┌─ Dataset excerpts

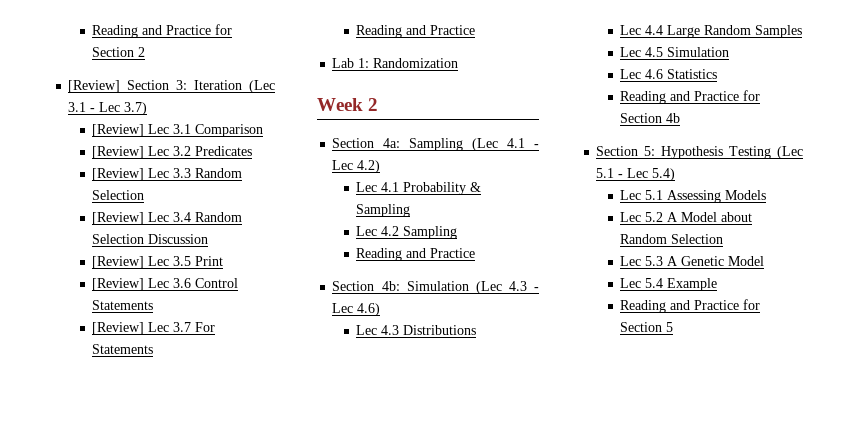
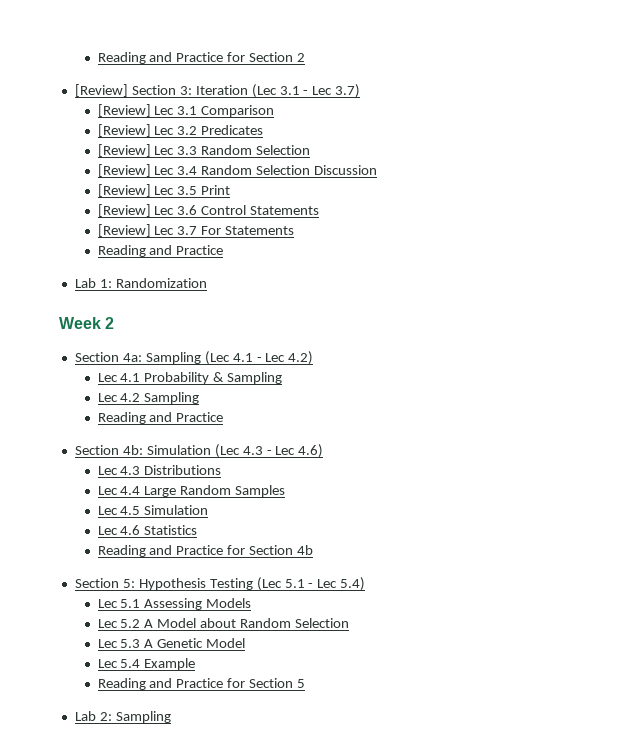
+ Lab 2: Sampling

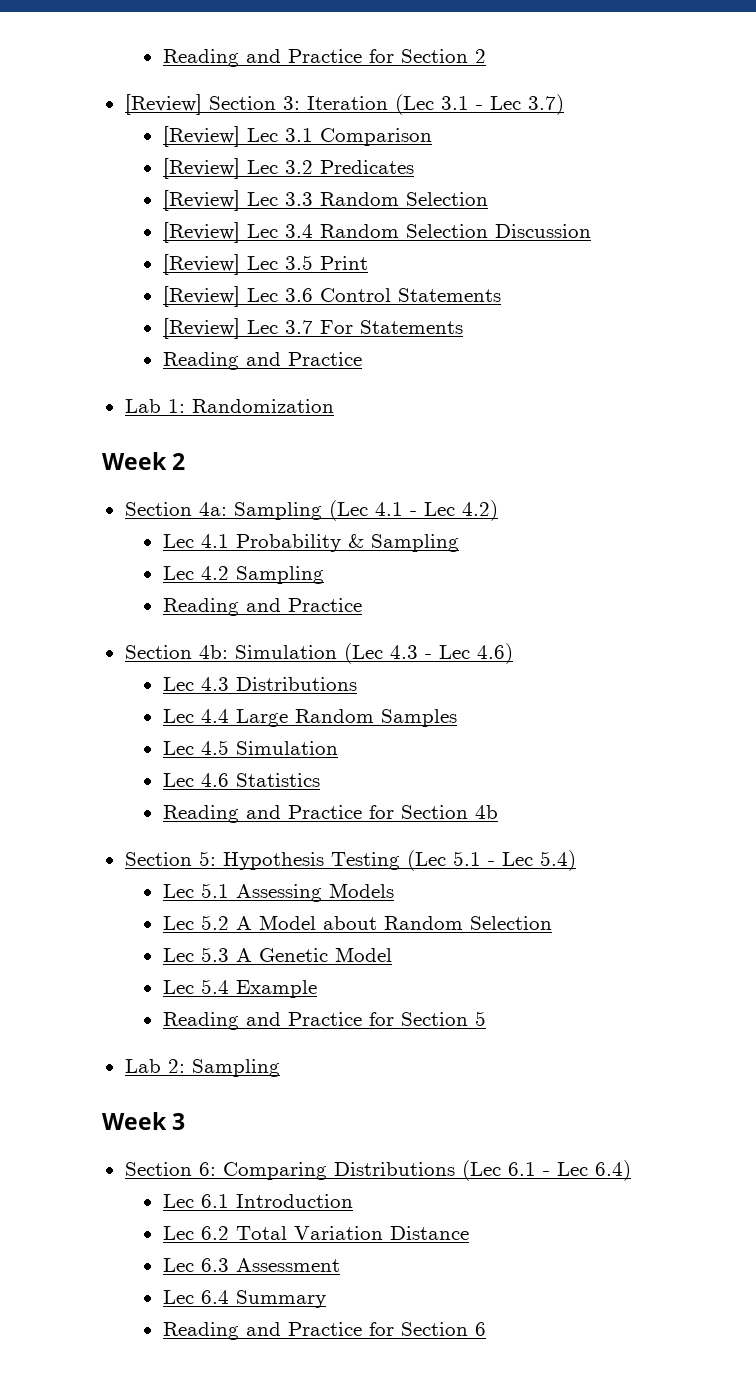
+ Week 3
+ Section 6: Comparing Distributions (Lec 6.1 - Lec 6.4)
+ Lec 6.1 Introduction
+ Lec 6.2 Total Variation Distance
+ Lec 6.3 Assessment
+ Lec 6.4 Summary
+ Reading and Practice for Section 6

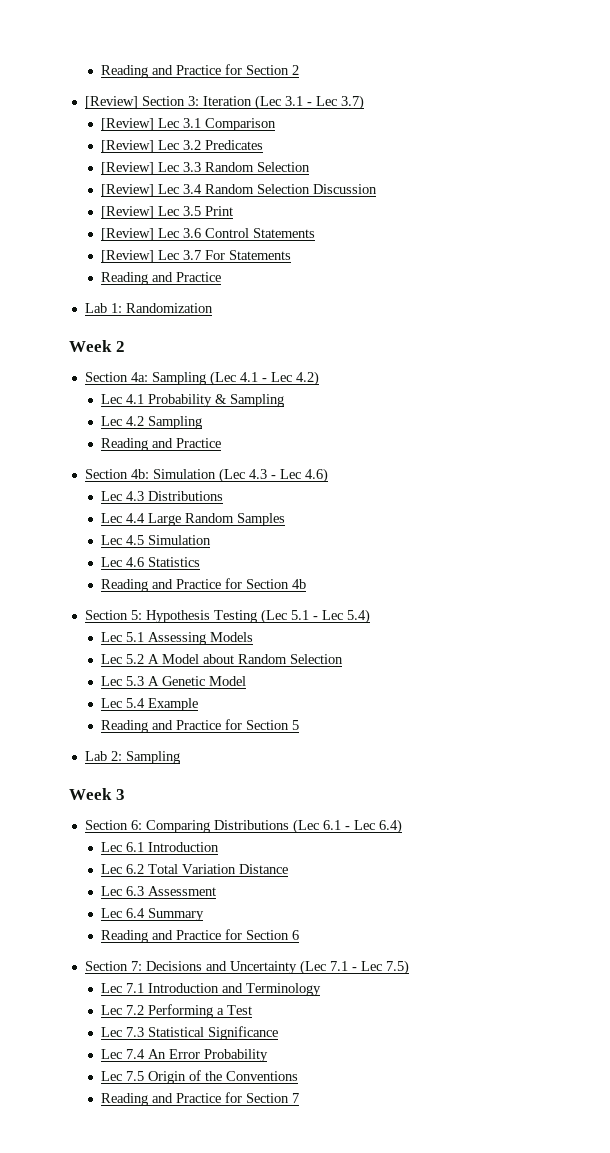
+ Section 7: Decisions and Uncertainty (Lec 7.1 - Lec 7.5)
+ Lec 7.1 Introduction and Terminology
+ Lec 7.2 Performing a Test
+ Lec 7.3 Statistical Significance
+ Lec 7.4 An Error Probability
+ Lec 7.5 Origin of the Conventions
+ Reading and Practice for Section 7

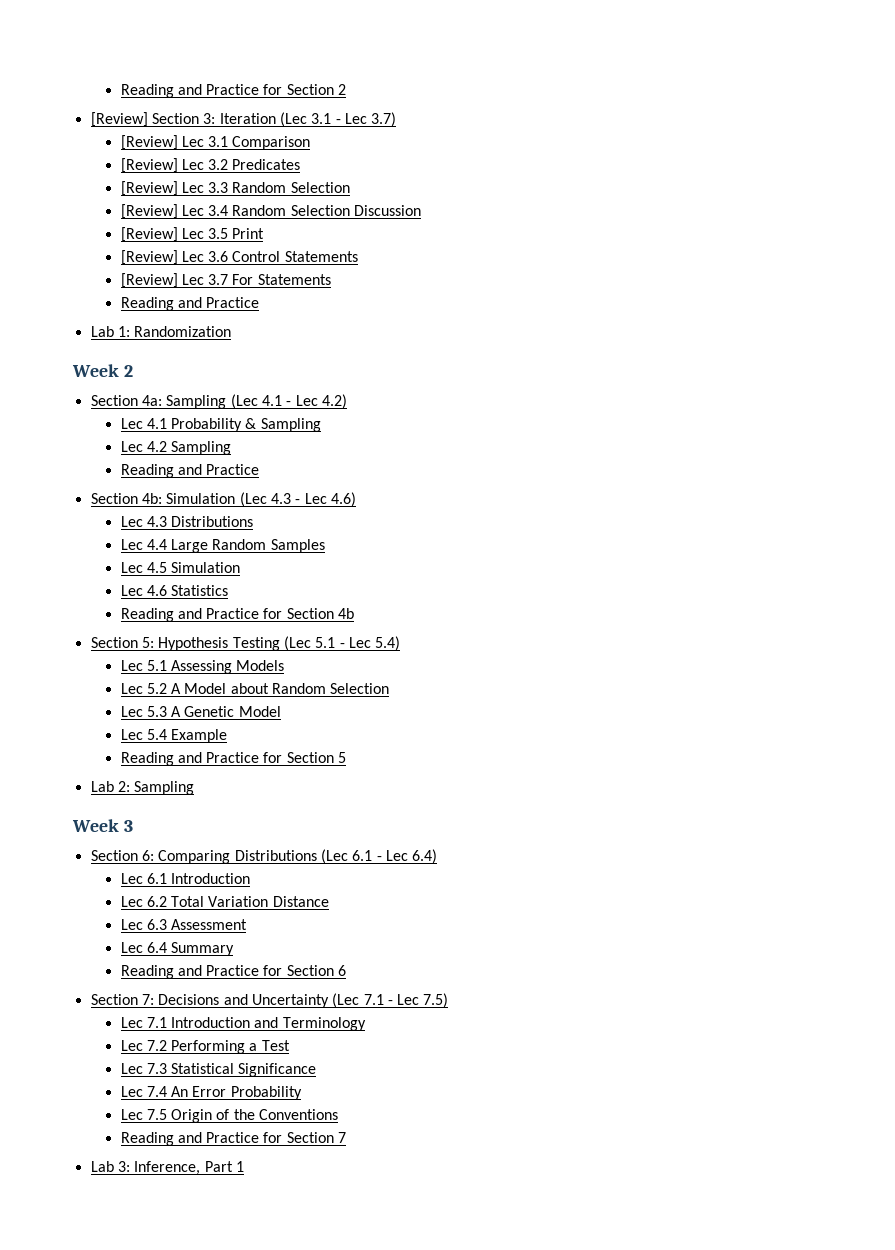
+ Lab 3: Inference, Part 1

└─
┌─ Dataset excerpts

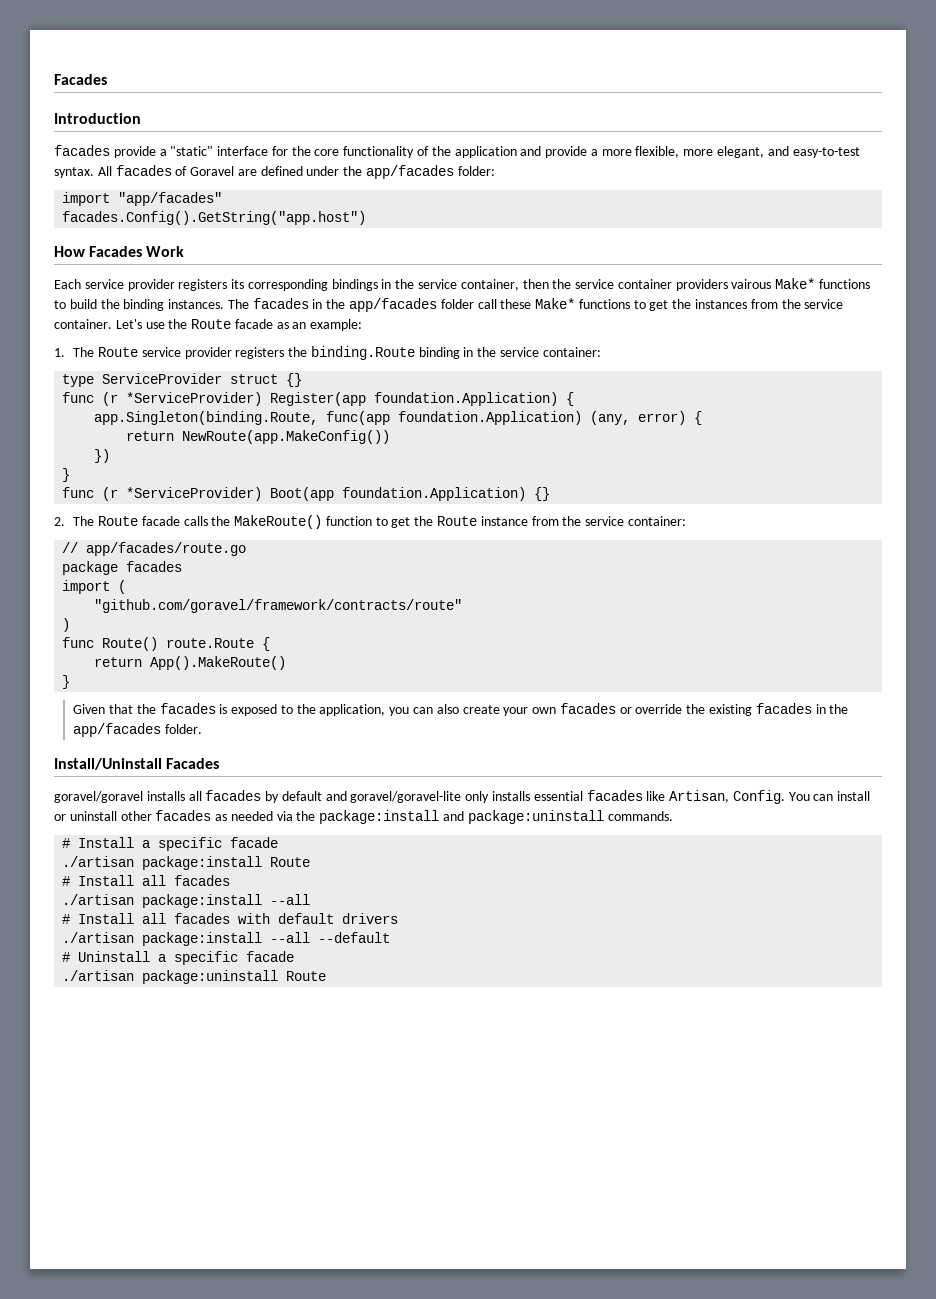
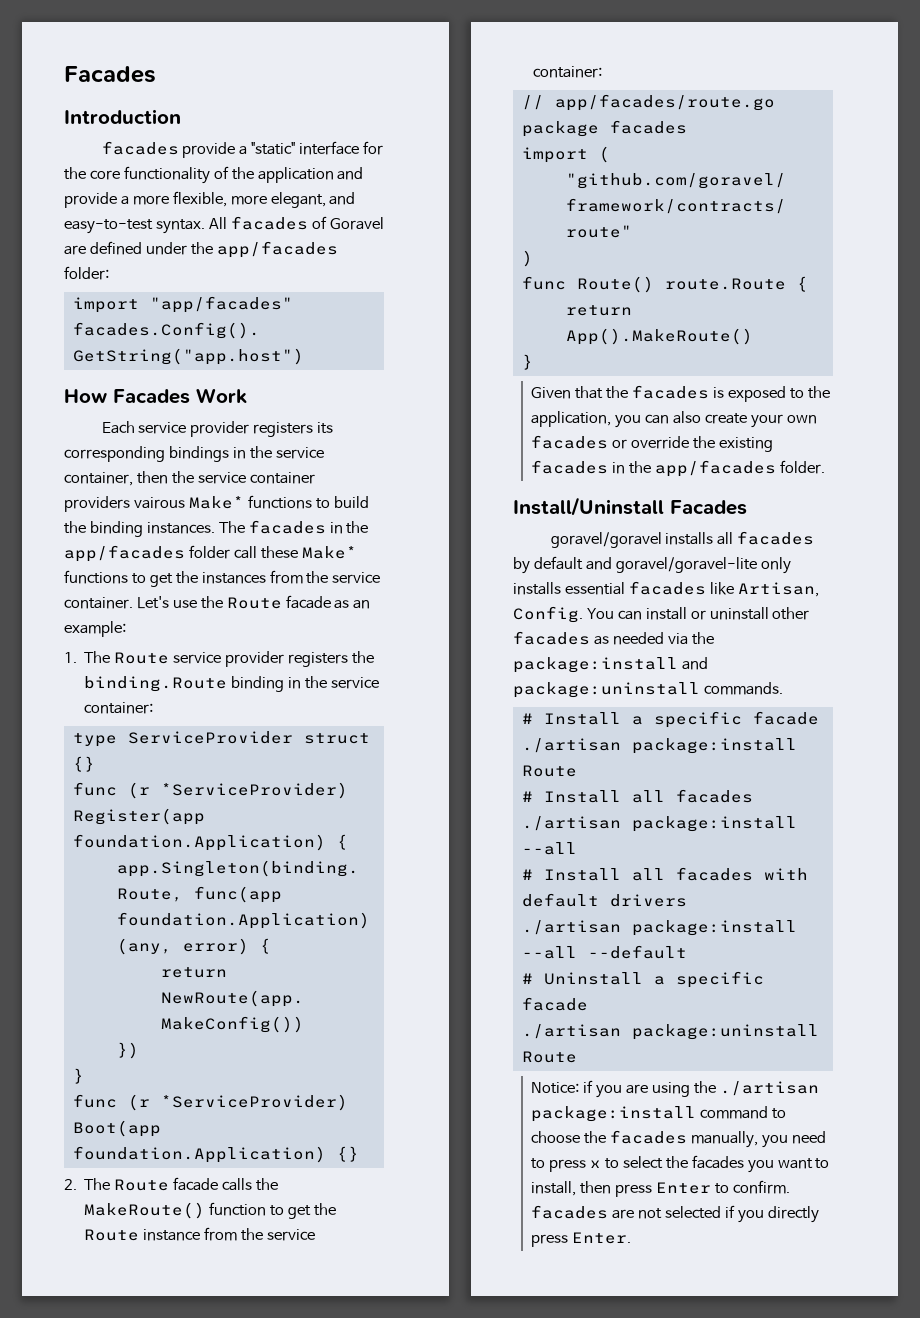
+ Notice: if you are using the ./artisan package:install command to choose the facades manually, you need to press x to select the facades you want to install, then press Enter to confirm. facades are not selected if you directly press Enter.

└─
┌─ Dataset excerpts

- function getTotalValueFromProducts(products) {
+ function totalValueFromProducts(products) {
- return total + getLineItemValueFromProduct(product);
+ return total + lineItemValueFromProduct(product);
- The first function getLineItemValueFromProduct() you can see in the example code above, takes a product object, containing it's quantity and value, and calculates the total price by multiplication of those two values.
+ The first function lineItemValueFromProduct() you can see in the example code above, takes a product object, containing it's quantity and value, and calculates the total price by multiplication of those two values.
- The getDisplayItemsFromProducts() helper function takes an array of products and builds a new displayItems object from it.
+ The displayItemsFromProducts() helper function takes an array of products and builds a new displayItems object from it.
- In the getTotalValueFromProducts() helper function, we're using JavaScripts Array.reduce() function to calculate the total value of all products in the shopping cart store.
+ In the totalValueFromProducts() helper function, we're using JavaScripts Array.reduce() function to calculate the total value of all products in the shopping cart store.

└─

__The problem__: Copy exactly the material above from the line with "Lab 2: Sampling" to the line with "Introduction and Terminology", ends included, and nothing else. Leave out any picture.

__Reply__:
+ Lab 2: Sampling

+ Week 3
+ Section 6: Comparing Distributions (Lec 6.1 - Lec 6.4)
+ Lec 6.1 Introduction
+ Lec 6.2 Total Variation Distance
+ Lec 6.3 Assessment
+ Lec 6.4 Summary
+ Reading and Practice for Section 6

+ Section 7: Decisions and Uncertainty (Lec 7.1 - Lec 7.5)
+ Lec 7.1 Introduction and Terminology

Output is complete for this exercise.